Task statement: State the number of lines in these records that include the word "SERIAL", and add nothing to it.

Data listing:
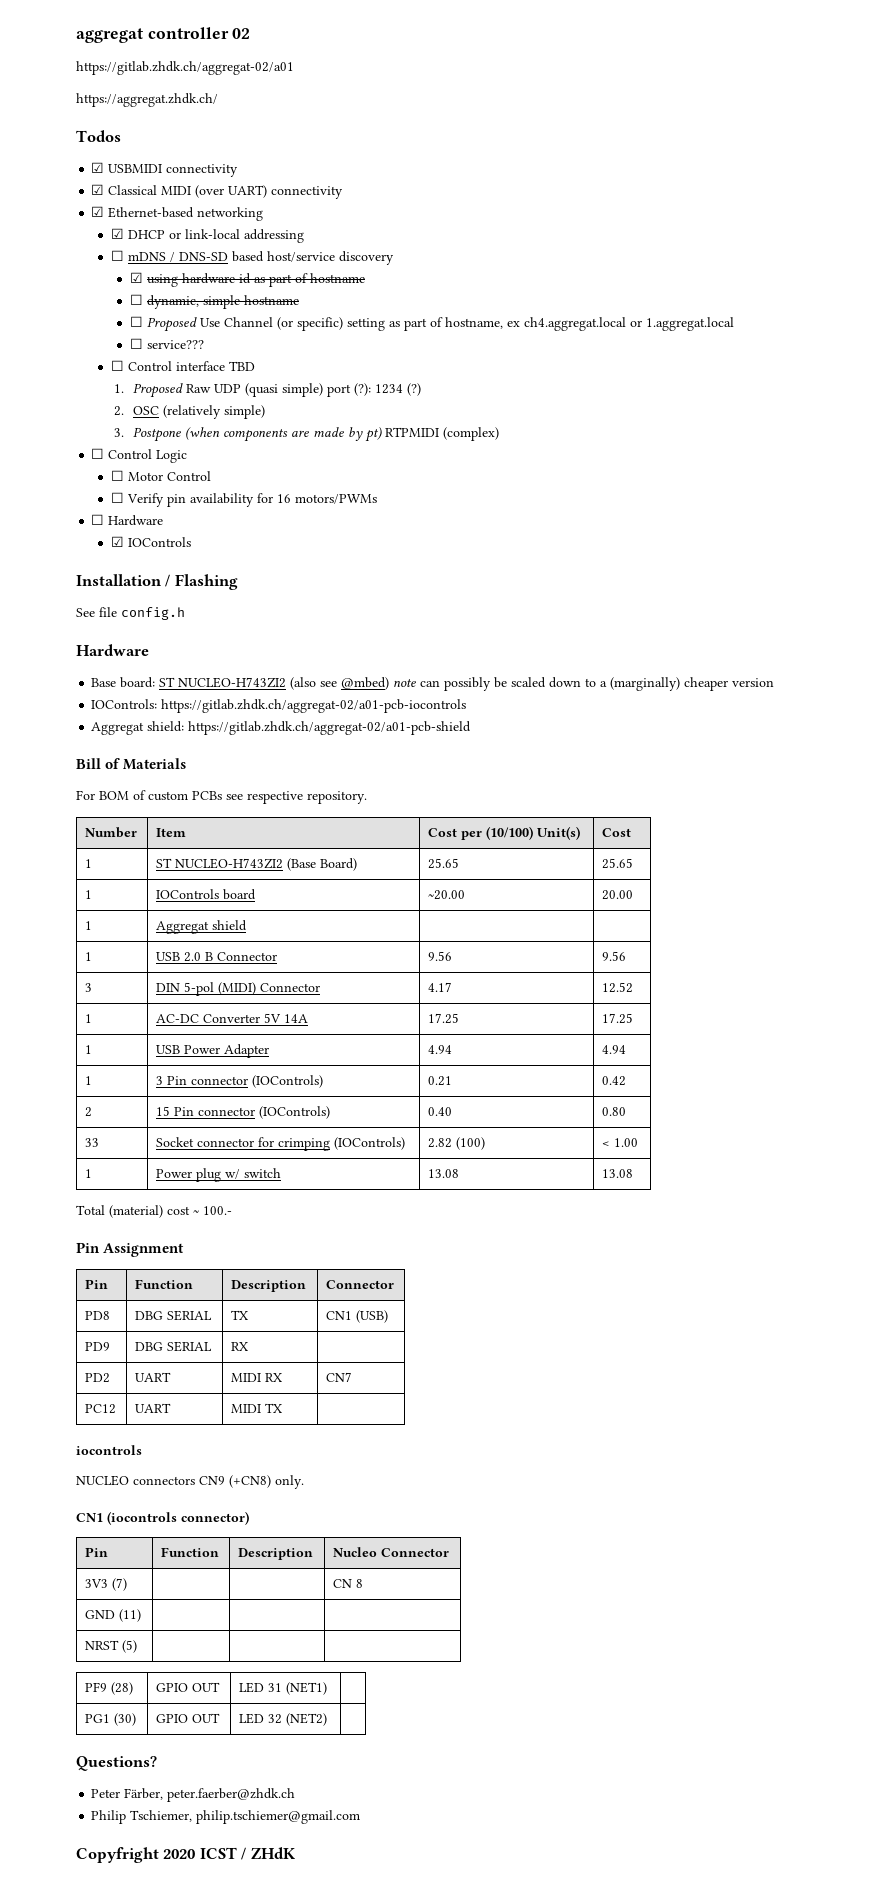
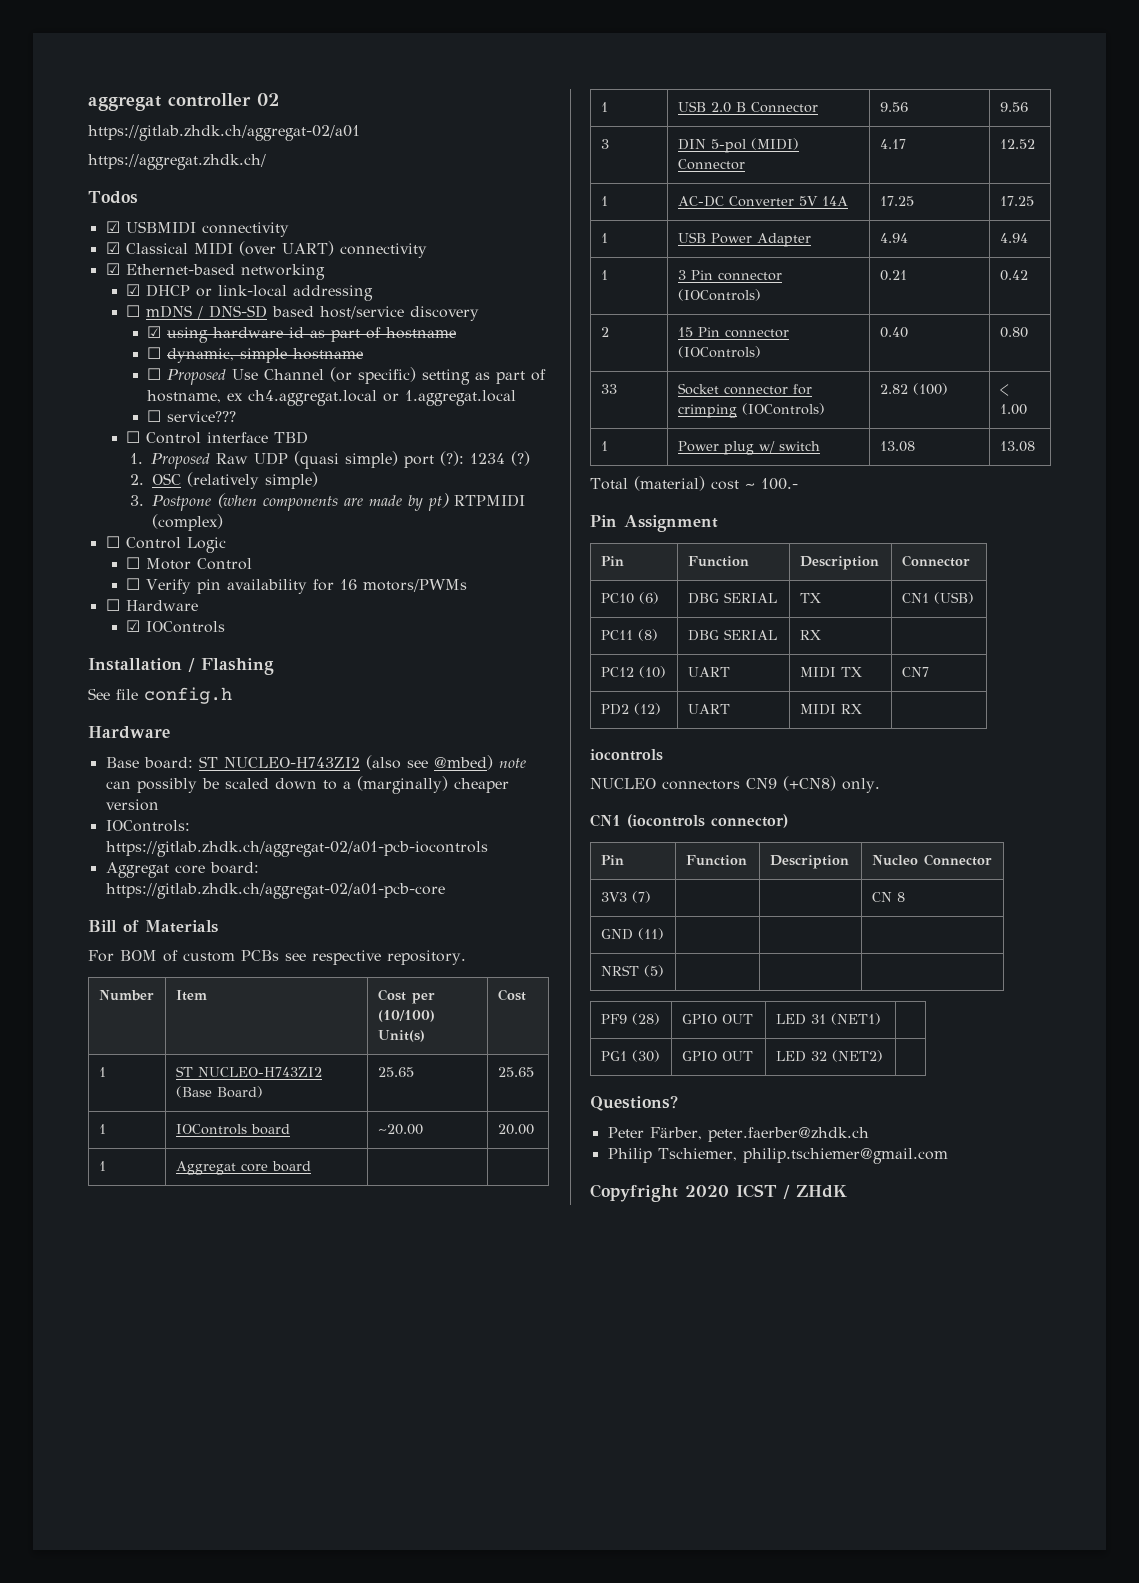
- Aggregat shield: https://gitlab.zhdk.ch/aggregat-02/a01-pcb-shield
+ Aggregat core board: https://gitlab.zhdk.ch/aggregat-02/a01-pcb-core
- 1 | Aggregat shield | |
+ 1 | Aggregat core board | |
- PD8 | DBG SERIAL | TX | CN1 (USB)
+ PC10 (6) | DBG SERIAL | TX | CN1 (USB)
- PD9 | DBG SERIAL | RX |
+ PC11 (8) | DBG SERIAL | RX |
+ PC12 (10) | UART | MIDI TX | CN7
- PD2 | UART | MIDI RX | CN7
- PC12 | UART | MIDI TX |
+ PD2 (12) | UART | MIDI RX |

Response box: 4